En période de forte volatilité sur les marchés, comment se comportent les placements dans le capital-risque – suivent-ils la bourse ou évoluent-ils de façon différente?

Le capital-risque est en partie dé-corrélé de l’évolution des classes d’actifs les plus liquides comme les actions. Le capital-risque, tout comme le capital-investissement, n’est pas soumis à la même volatilité journalière que les actions. En outre, il s’agit d’une classe d’actifs qui repose sur une approche de long terme, qui va souvent jusqu’à 10 ou 12 ans, et qui est moins influencée par des résultats trimestriels par exemple.

Qu’en est-il du risque de liquidités?

Des études ont montré que sur une période de 8 ou 10 ans, la performance du capital-risque a dépassé celle des autres marchés privés.

Il n’y a pratiquement plus d’IPO actuellement. Est-ce que cela a une influence sur les valorisations des sociétés incluses dans les fonds de capital-risque?

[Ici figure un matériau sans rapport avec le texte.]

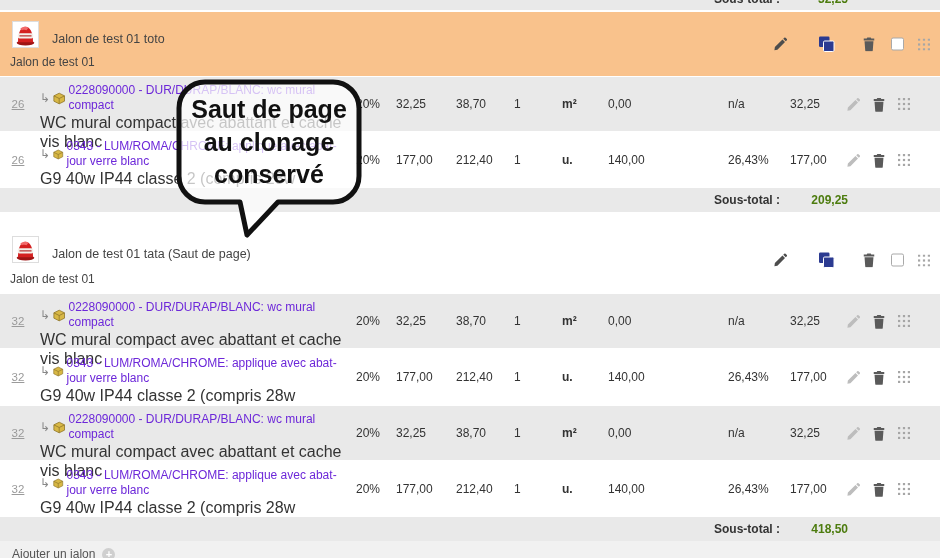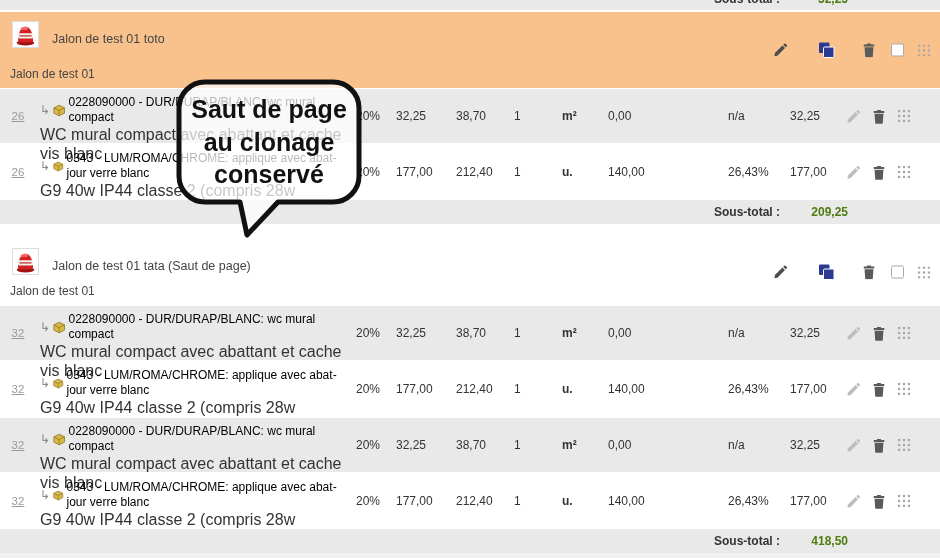--- a/index.html
+++ b/index.html
@@ -16,21 +16,21 @@
   .partial-row .subtotal-grid { margin-top: -13px; }
 
   
   .subtotal-row { height: 24px; background: #e9e9e9; }
   .subtotal-grid { height: 24px; display: grid;
     grid-template-columns: 1fr auto 50px 92px; align-items: center; }
   .subtotal-grid .lab { font-weight: bold; color: #333; font-size: 12px; padding-right: 18px; }
   .subtotal-grid .val { font-weight: bold; color: #4d7c0f; font-size: 12px; text-align: right; }
 
   
-  .jalon-row { position: relative; height: 76px; background: #fff; }
+  .jalon-row { position: relative; height: 64px; background: #fff; }
   .jalon-row.highlight { background: #f9c28c; }
   .jalon-row.tall { height: 66px; margin-top: 15px; }
   .jalon-icon { position: absolute; left: 12px; top: 9px; width: 27px; height: 27px;
     background: #fff; border: 1px solid #ddd; }
   .jalon-title { position: absolute; left: 52px; top: 20px; font-size: 12.5px; color: #444; }
   .jalon-subtitle { position: absolute; left: 10px; bottom: 7px; font-size: 12px; color: #444; }
   .jalon-actions { position: absolute; right: 9px; top: 50%; transform: translateY(-50%);
     display: flex; align-items: center; }
   .act { display: inline-flex; align-items: center; justify-content: center; cursor: pointer; }
   .act.pencil { width: 16px; margin-right: 30px; }
@@ -47,21 +47,21 @@
   .prow.shade { background: #e9e9e9; box-shadow: inset 0 1px #fff, inset 0 -1px #fff; }
   .cell { font-size: 12px; color: #333; }
   .cell.r { text-align: left; }
   .cell.c { text-align: center; }
   .num { text-align: center; color: #9a9a9a; font-size: 11.5px; text-decoration: underline; }
   .desc { height: 56px; display: flex; flex-direction: column;
     justify-content: space-between; padding: 7px 6px 7px 4px; }
   .codeline { display: flex; align-items: center; gap: 3px; color: #8a6d3b;
     font-size: 12px; line-height: 1.25; cursor: pointer; }
   .codeline .arrow { color: #888; font-size: 12px; }
-  .codetext { color: #000000; }
+  .codetext { color: #6d28d9; }
   .descline { font-size: 16px; color: #333; line-height: 1.2; }
   .unit-cell { padding-left: 14px; text-align: left; font-weight: bold; }
 
   .icon-svg { display: block; }
   .pencil-dark path { fill: #4d4d4d; }
   .pencil-light path { fill: #bdbdbd; }
   .trash-fill path { fill: #5a5a5a; }
   .grip-fill rect { fill: #a6a6a6; }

On peut analyser ici les choses de deux façons. Jusqu’en fin d’année dernière, beaucoup de start-up ou sociétés non cotées étaient beaucoup trop chères pour nous. Depuis le début de cette année, les valeurs de la «tech» – surtout dans leur phase de croissance – ont énormément souffert et les valorisations ont baissé en conséquence. Cela nous donne l’opportunité de rentrer dans des start-ups qui étaient auparavant hors de notre portée. Une situation idéale pour notre fonds de croissance qui vient d’être lancé. Hormis l’entrée en bourse, les jeunes sociétés ont aussi la possibilité d’opter pour un «trade sales», soit d’être rachetées par d’autres entreprises. Il y a beaucoup de grands groupes qui ont besoin d’acquérir des start-up pour continuer de croître et d’innover. En résumé, il y a beaucoup moins d’IPO actuellement que l’an dernier – en revanche, côté «trade sales», le marché reste dynamique et je n’observe pas de ralentissement, essentiellement par le fait que les grands groupes ont beaucoup de cash à déployer.